Epithelioid hemangioma of the nasal cavity is an extremely rare presentation of an uncommon disease having a tendency to mimic various non-neoplastic and neoplastic epithelioid vascular tumors and Kimura’s disease as well.7. EH or ALHE had some common features with Kimura’s disease due to its predilection in head and neck and stromal infiltration of lymphocytes and eosinophils as was seen in this case also with few areas showing eosinophilic microabscess formation.8 But few clinical and histopathological clues are helpful in differentiating these entities. The latter has lymphoid follicles with eosinophilic infiltration whereas ALHE shows capillary proliferations with epithelioid morphology. Papules or nodules of EH/ALHE are vascular and frequently bleed whereas Kimura’s disease presents with regional lymphadenopathy.9,10 The disease commonly affects young males of age group 30-33 years and so far, most of the reported cases are from Asians and Caucasians.11 The role of radiology is only limited to knowing the extension of the lesion and histopathological findings are the only key for definitive diagnosis.

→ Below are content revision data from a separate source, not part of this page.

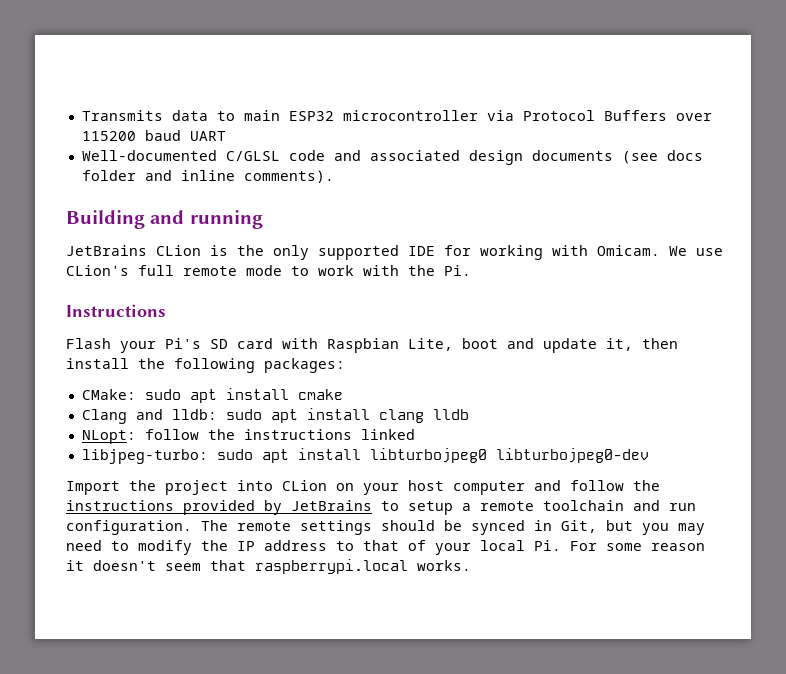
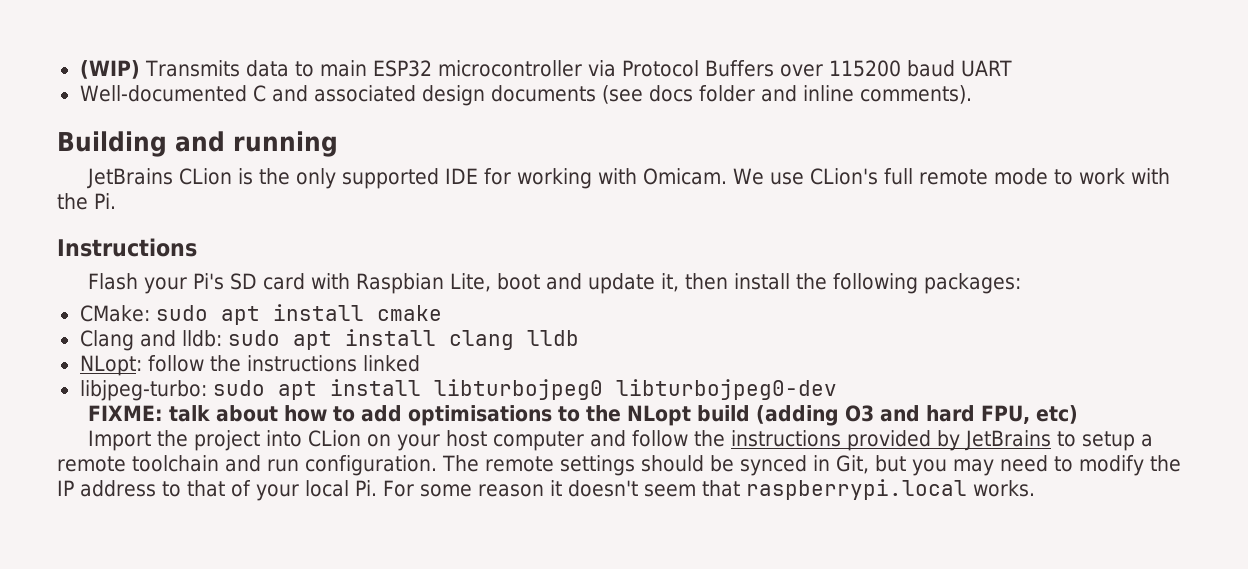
- Transmits data to main ESP32 microcontroller via Protocol Buffers over 115200 baud UART
+ (WIP) Transmits data to main ESP32 microcontroller via Protocol Buffers over 115200 baud UART
- Well-documented C/GLSL code and associated design documents (see docs folder and inline comments).
+ Well-documented C and associated design documents (see docs folder and inline comments).
+ FIXME: talk about how to add optimisations to the NLopt build (adding O3 and hard FPU, etc)

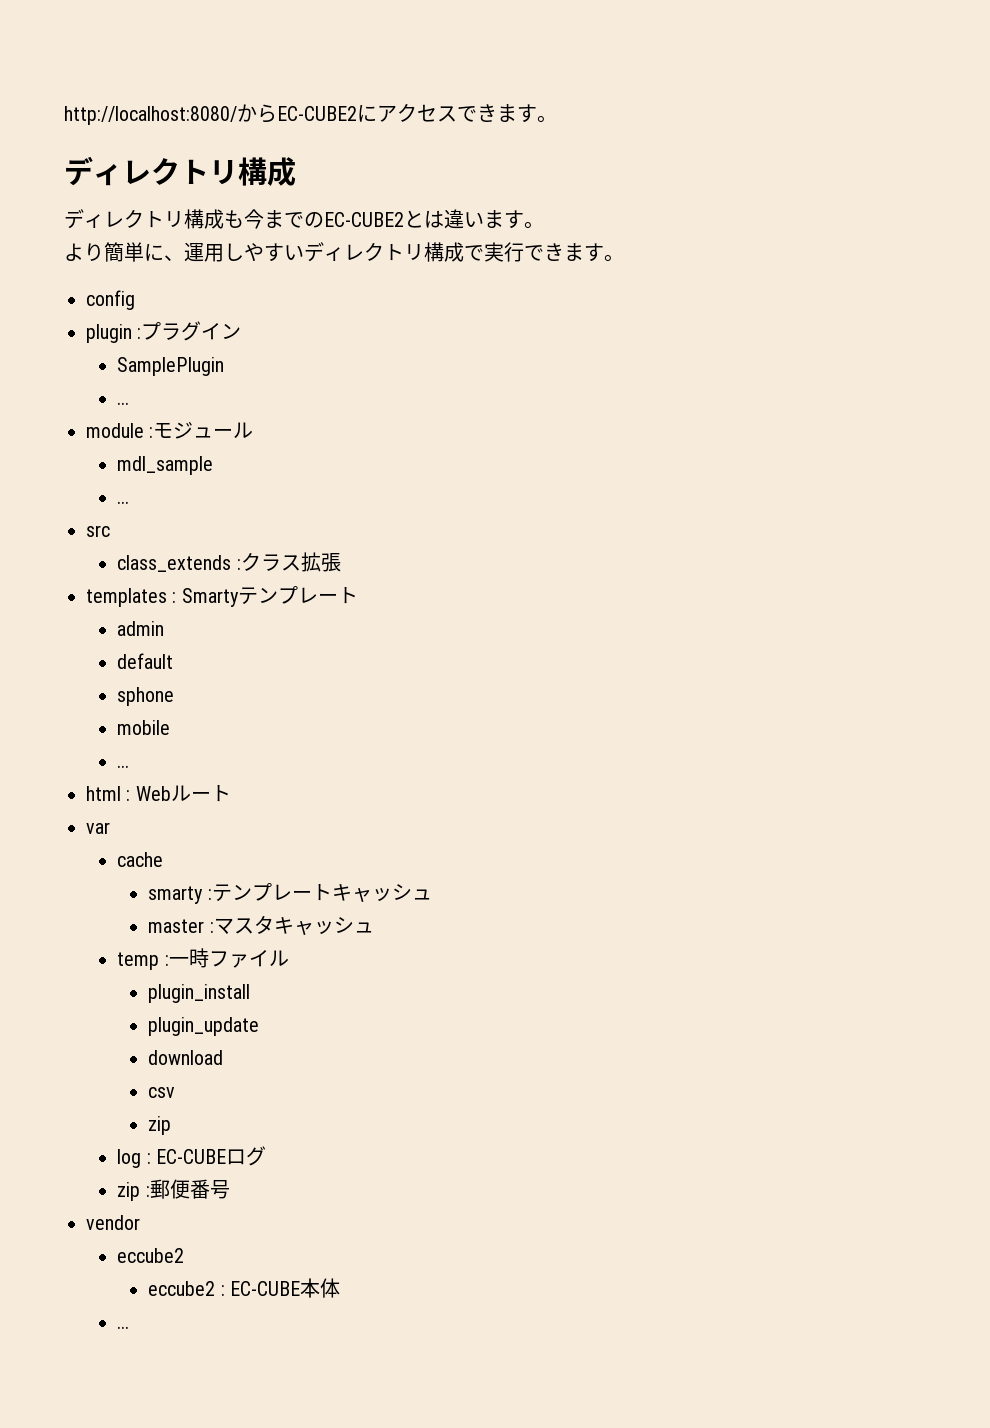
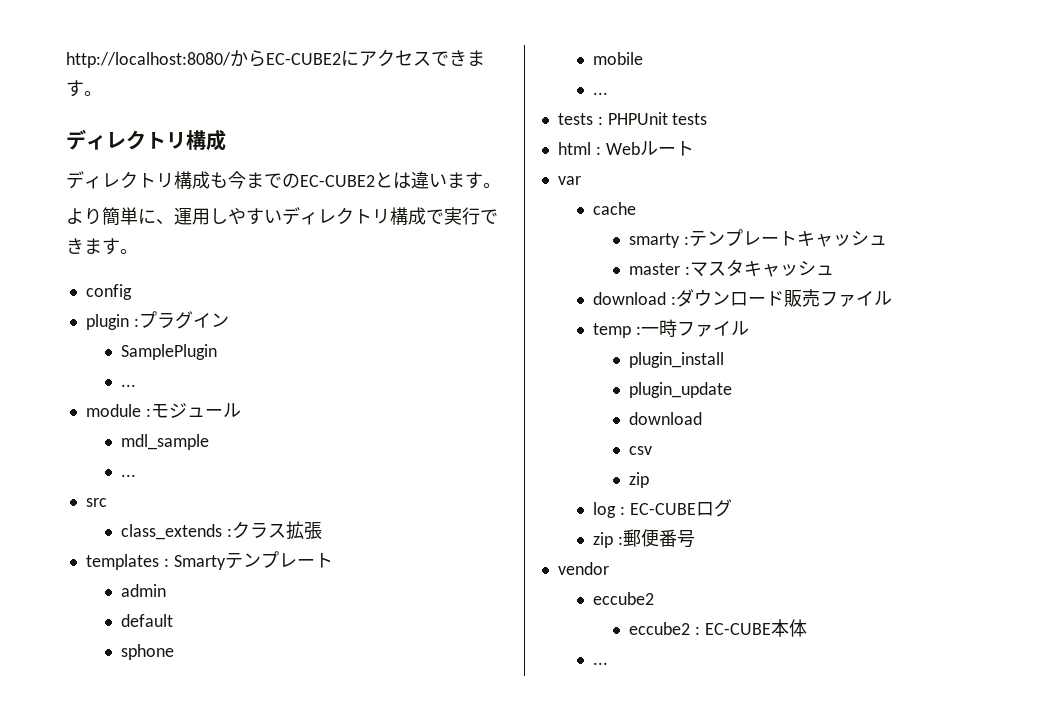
+ tests : PHPUnit tests
+ download :ダウンロード販売ファイル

To the best of our knowledge, only four cases have been reported previously of EH localized to the nasal cavity or vestibule.12-15 The detailed findings of previously reported cases have been compared in Table 1. In the case reported by Ratingen et al., 13 cutaneous involvement was also noted. In all the cases treatment was achieved by surgical excision as was done in our case also. A recurrence was also observed by Youssef et al.12 and was further managed by intralesional prednisolone and 0.1% tacrolimus ointment.
EH is a benign vascular proliferation but a high chance of recurrence is seen if complete resection is not done. As a result, the treatment of choice is complete surgical excision with clear margins.16 Conservative treatment includes intralesional steroid and topical ointment however in many cases clinicians prefer a surgical approach only in view of lesional recurrence. In general, EH involves small vessels of the dermis or subcutis, but in extremely rare conditions large muscular arteries could be involved as was present in this case. The CECT angiography revealed the involvement of the facial artery for which DSA with embolization was successfully performed.
To conclude, the case highlights a non-conventional presentation of EH and the importance of histo-morphological features in the diagnosis of this entity.